Excerpted data:
:::::

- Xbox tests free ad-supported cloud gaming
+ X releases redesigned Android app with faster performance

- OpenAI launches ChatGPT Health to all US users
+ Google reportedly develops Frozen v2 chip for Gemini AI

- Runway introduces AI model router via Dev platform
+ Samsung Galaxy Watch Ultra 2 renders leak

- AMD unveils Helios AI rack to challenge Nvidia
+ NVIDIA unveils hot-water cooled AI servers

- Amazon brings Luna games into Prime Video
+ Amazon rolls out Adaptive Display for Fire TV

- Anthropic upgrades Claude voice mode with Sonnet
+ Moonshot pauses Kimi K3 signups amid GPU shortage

:::::

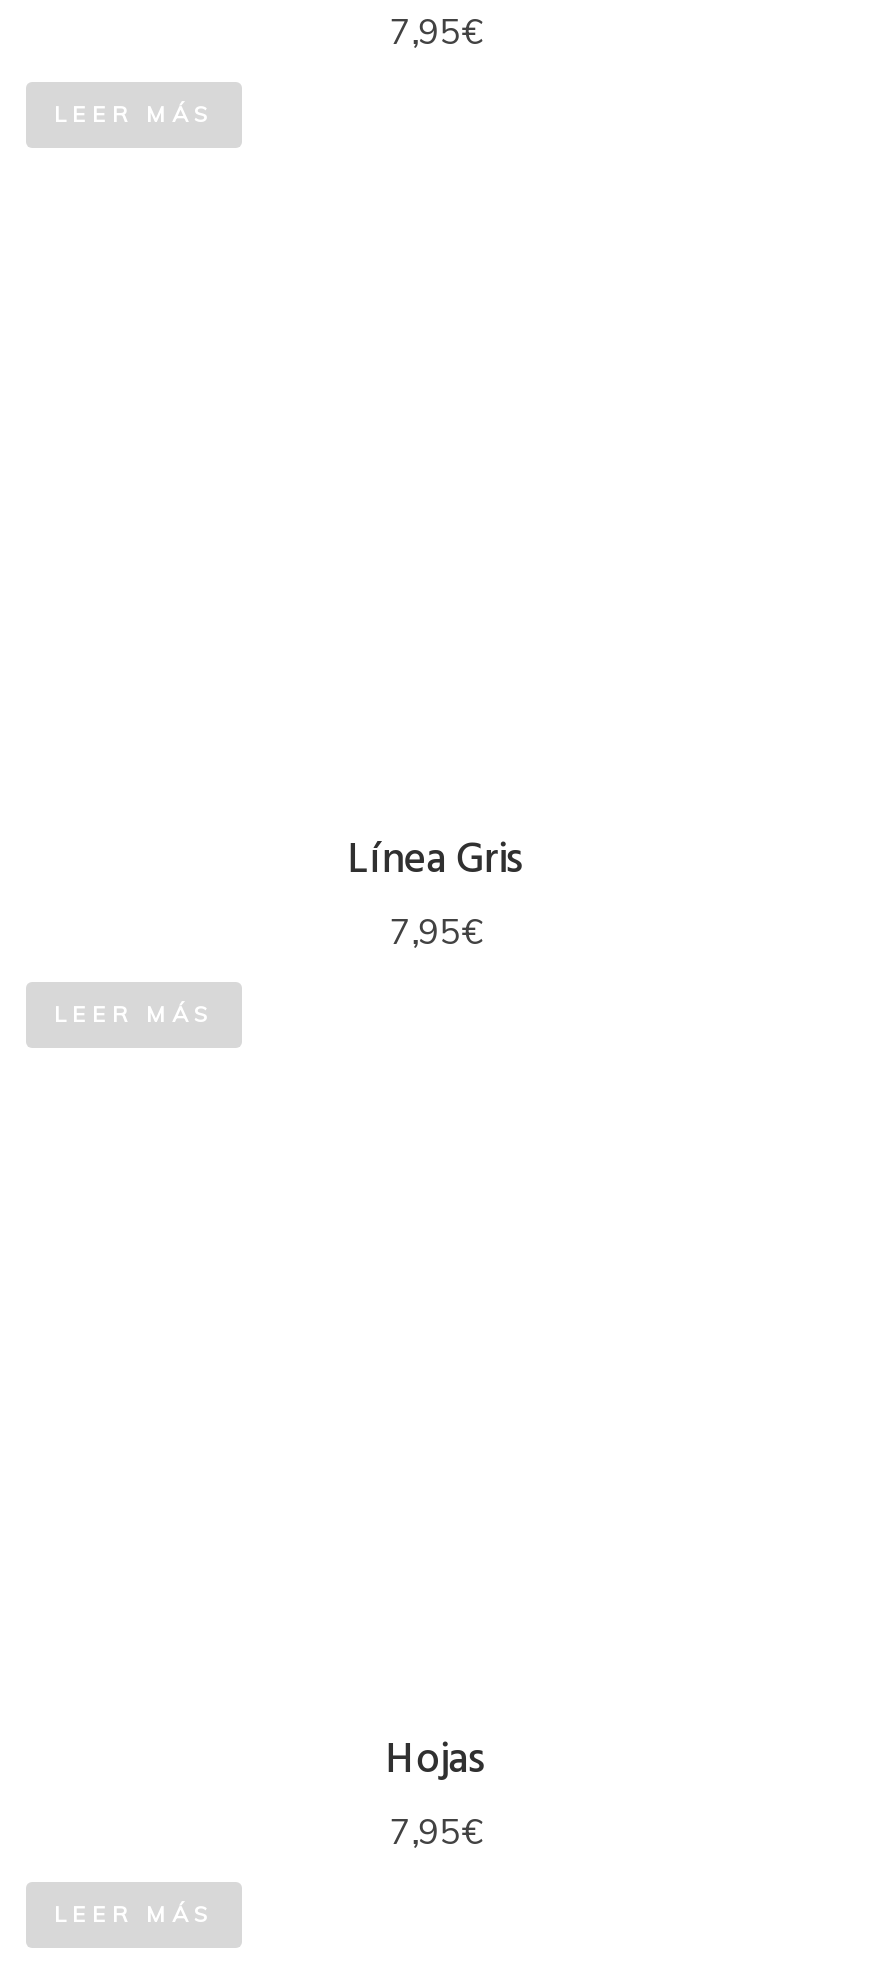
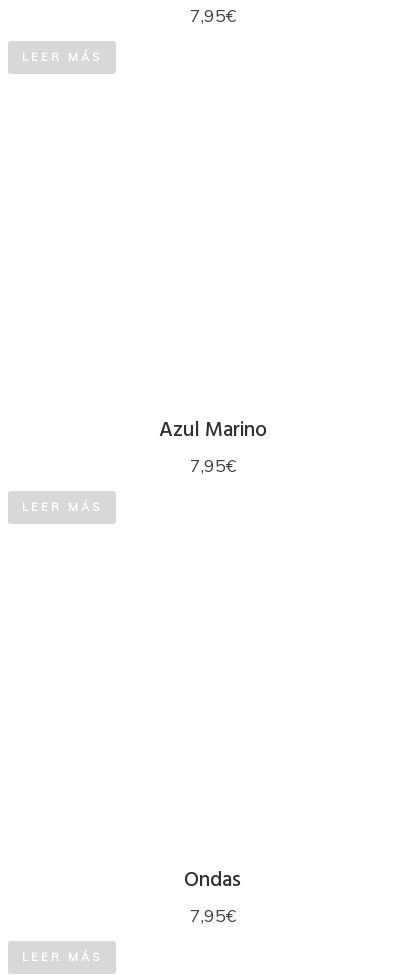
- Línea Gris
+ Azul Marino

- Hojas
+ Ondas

:::::

Exercise brief: Exactly the lines above from the one with "- Xbox tests free ad-supported cloud gaming" to the one with "amid GPU shortage", both included, are to be quoted; leave the rest out.

Result of this task:
- Xbox tests free ad-supported cloud gaming
+ X releases redesigned Android app with faster performance

- OpenAI launches ChatGPT Health to all US users
+ Google reportedly develops Frozen v2 chip for Gemini AI

- Runway introduces AI model router via Dev platform
+ Samsung Galaxy Watch Ultra 2 renders leak

- AMD unveils Helios AI rack to challenge Nvidia
+ NVIDIA unveils hot-water cooled AI servers

- Amazon brings Luna games into Prime Video
+ Amazon rolls out Adaptive Display for Fire TV

- Anthropic upgrades Claude voice mode with Sonnet
+ Moonshot pauses Kimi K3 signups amid GPU shortage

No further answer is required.